Author Topic: CAPTCHA (Read 899 times)

kpier883 · « **on:** May 27, 2009, 08:10:57 AM »

Recently there was a thread in which a comment was made about those goofy looking words that you have to type back into a web page to prove that you are a human rather than a computer when authenticating. These are known as a CAPTCHA which stands for Completely Automated Public Turing test to tell Computers and Humans Apart. I couldn't find that thread to add the comment there, so started a new thread.

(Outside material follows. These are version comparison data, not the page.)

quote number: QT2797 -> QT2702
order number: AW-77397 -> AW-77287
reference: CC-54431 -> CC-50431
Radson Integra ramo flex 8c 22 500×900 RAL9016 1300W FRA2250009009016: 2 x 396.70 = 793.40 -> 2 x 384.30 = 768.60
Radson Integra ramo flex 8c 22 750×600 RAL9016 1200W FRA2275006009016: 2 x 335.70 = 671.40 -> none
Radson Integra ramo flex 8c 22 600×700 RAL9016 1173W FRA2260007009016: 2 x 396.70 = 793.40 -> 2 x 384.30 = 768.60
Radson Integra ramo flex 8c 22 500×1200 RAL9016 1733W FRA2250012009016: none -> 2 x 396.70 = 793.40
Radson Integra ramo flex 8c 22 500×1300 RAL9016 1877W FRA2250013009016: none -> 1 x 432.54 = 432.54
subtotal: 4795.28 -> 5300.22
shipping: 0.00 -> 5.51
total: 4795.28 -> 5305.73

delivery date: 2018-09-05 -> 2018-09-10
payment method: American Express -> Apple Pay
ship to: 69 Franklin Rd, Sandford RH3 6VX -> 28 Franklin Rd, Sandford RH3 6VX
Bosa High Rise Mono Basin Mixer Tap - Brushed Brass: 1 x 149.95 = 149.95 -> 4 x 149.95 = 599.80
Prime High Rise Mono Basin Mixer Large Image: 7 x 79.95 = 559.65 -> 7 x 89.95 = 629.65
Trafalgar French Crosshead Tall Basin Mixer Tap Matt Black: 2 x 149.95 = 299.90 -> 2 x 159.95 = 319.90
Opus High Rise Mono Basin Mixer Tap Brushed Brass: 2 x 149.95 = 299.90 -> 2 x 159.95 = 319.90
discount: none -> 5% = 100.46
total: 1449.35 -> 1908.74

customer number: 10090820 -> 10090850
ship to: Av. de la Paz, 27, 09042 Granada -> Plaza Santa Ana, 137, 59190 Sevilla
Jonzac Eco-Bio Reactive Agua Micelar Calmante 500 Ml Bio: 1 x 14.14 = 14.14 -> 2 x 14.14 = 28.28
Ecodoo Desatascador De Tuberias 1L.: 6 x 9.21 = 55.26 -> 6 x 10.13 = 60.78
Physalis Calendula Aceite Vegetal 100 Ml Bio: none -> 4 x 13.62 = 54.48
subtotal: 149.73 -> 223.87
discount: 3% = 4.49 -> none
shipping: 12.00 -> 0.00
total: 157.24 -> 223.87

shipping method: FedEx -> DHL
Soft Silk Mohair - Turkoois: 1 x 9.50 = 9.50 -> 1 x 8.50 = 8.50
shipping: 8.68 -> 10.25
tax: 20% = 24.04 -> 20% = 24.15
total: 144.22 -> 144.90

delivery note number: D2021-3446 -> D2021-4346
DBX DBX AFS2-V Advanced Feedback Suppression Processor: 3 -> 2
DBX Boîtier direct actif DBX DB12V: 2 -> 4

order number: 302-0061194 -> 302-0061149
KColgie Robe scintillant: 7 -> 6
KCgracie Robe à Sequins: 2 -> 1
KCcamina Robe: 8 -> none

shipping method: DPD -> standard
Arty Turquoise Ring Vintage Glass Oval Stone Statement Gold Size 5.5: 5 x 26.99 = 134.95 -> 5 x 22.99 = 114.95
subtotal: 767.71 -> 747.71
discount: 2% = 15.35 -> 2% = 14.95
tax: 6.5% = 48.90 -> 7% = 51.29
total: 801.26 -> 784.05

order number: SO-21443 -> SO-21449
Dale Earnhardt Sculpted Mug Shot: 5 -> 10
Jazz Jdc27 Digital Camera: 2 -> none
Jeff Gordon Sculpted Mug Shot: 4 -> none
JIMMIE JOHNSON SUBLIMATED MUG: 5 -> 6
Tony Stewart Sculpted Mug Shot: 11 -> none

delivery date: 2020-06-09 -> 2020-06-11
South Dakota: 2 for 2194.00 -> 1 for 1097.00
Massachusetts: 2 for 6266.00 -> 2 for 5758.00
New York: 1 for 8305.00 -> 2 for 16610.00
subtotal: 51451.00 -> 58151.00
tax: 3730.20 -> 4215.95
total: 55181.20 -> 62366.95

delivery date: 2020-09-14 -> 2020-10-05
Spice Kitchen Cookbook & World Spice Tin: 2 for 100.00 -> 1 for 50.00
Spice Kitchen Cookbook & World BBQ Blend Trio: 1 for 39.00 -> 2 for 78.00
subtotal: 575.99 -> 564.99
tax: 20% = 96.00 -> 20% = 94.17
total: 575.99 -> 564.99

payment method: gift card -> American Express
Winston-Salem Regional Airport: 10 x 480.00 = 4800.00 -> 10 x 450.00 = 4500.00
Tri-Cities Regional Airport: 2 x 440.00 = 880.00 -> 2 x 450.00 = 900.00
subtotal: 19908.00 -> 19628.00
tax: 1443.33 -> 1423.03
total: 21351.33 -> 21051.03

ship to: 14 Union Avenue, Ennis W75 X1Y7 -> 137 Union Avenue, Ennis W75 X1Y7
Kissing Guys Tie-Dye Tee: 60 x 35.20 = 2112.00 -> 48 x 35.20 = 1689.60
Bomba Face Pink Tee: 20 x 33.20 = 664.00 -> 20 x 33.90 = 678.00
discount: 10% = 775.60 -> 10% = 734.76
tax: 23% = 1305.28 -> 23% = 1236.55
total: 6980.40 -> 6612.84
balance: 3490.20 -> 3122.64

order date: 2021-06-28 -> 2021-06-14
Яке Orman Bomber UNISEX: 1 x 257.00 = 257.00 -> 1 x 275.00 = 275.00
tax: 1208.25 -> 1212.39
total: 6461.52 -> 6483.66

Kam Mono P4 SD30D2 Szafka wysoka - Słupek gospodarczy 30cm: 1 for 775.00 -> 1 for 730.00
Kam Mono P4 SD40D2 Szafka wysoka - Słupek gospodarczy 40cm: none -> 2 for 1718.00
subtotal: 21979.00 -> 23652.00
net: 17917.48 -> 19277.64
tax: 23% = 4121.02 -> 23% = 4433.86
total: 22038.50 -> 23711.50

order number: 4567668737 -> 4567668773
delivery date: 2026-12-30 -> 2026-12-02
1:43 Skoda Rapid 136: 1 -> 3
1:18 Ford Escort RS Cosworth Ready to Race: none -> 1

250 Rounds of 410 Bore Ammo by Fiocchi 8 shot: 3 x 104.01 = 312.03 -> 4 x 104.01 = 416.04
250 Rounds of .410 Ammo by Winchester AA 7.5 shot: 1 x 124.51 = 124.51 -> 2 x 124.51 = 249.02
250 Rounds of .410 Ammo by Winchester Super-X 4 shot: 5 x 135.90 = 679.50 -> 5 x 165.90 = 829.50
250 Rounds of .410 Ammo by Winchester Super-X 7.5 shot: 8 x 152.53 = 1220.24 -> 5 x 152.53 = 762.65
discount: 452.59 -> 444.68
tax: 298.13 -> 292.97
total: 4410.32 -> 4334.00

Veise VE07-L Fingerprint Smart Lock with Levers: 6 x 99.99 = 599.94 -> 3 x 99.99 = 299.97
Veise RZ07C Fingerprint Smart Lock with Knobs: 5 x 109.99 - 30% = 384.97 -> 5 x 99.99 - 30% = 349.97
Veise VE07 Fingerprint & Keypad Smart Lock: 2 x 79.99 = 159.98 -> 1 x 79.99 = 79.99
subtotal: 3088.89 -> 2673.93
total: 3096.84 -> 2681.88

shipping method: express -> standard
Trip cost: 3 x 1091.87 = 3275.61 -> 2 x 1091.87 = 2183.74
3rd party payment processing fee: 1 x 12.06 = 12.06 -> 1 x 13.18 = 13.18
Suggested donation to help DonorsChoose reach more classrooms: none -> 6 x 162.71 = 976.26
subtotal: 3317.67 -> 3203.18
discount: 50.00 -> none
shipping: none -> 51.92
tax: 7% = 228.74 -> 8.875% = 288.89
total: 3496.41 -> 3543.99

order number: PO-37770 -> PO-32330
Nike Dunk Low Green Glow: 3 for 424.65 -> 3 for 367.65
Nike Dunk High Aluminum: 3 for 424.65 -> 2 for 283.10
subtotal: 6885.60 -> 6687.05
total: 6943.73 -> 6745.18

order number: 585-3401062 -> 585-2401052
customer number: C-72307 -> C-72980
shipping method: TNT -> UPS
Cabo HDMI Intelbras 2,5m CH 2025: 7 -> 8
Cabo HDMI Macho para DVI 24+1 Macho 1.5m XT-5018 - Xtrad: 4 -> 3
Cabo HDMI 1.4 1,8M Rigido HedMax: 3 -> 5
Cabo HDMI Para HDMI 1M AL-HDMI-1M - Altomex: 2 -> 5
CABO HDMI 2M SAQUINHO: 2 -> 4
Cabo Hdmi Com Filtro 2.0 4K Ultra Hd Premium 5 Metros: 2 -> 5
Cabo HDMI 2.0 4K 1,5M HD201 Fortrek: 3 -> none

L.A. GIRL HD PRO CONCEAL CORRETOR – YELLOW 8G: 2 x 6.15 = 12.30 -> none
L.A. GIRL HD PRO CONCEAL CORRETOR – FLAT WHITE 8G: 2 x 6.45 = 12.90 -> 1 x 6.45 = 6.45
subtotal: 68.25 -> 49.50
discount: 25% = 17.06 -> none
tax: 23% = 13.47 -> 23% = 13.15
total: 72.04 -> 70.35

Anyway, the next time you have to decipher one of these words, you can feel good about yourself because you may actually be doing something worthwhile as you decipher the word. I read an iteresting article in ComputerWorld, May 11 2009 edition. One of the guys that invented the CAPTCHA technology, Luis von Ahn, came up with a way to put these decipherings to good use. It seems that there is an effort underway to convert the archives (printed) of the New York Times to digital format, thus being able to provide it to many more people. One of the problems they encountered is that due to typefaces, smudges, etc. some of the words cannot be recognized by the Optical Character Recognition program, thus rendering the articles incomplete. By using these hard-to-read words as CAPTCHA challenges, people are actually deciphering the words. From the Article by Gary Anthes, ComputerWorld May 11, 2009:

"(Luis von Ahn) from Carnegie Mellon ... figured out how to harness the energy that millions of people collectively spend on this security measure every day. Words that the Times' optical character recognition software can't read are sent to a free CAPTCHA engine used by various Web services. Users are now deciphering 35 million words a day as they process these CAPTCHAs. Van Ahn says the job, which would have taken years with human editors, will be finished in just a few months."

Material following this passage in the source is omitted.